## Data to examine
——
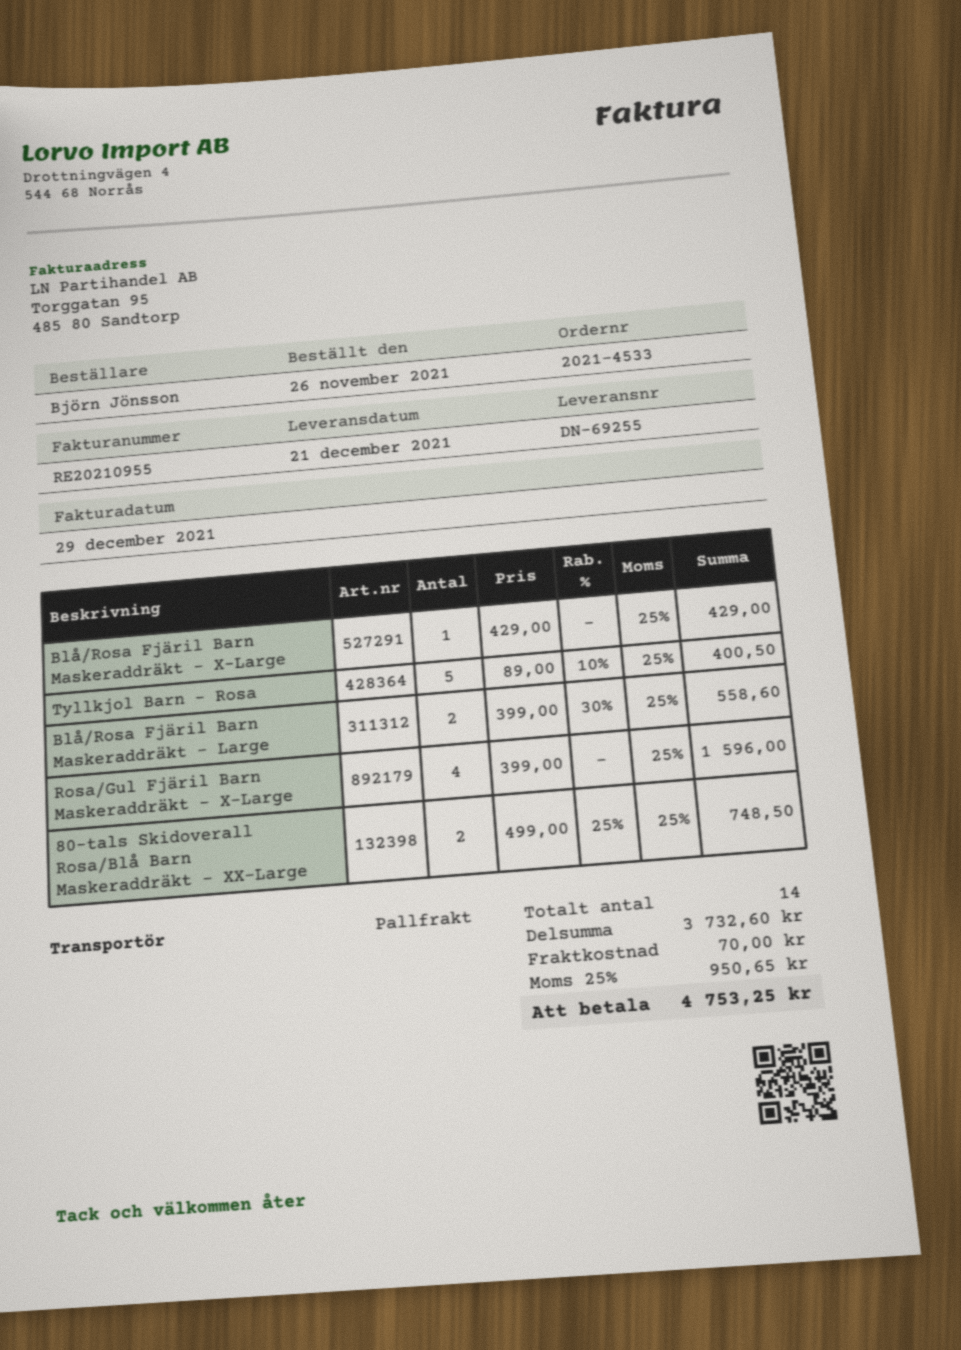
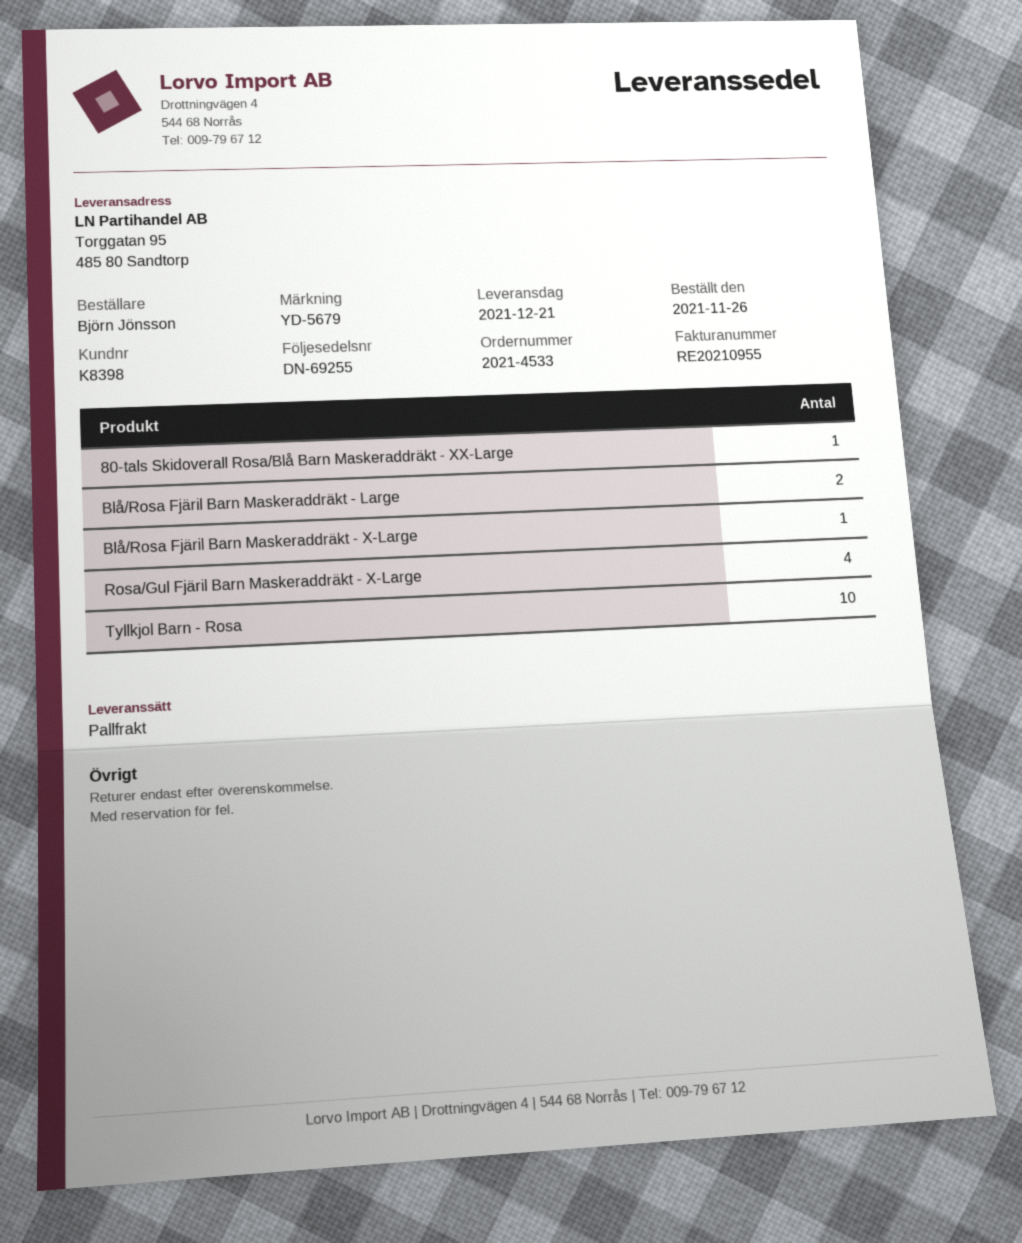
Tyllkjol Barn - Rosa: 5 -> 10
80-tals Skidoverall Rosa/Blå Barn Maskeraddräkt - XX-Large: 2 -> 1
——
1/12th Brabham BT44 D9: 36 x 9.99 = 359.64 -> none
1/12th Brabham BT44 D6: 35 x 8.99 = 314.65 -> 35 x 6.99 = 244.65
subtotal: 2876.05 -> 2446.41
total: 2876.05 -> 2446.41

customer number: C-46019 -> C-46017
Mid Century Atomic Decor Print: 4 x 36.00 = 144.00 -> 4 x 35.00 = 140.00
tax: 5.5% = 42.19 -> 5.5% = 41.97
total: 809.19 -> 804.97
——
## The task
Above are records; repeat only the lines starting at the line with "Mid Century Atomic" and ending at the line with "total: 809.19 -> 804.97", exactly as they appear, both included.

## Reply to the task
Mid Century Atomic Decor Print: 4 x 36.00 = 144.00 -> 4 x 35.00 = 140.00
tax: 5.5% = 42.19 -> 5.5% = 41.97
total: 809.19 -> 804.97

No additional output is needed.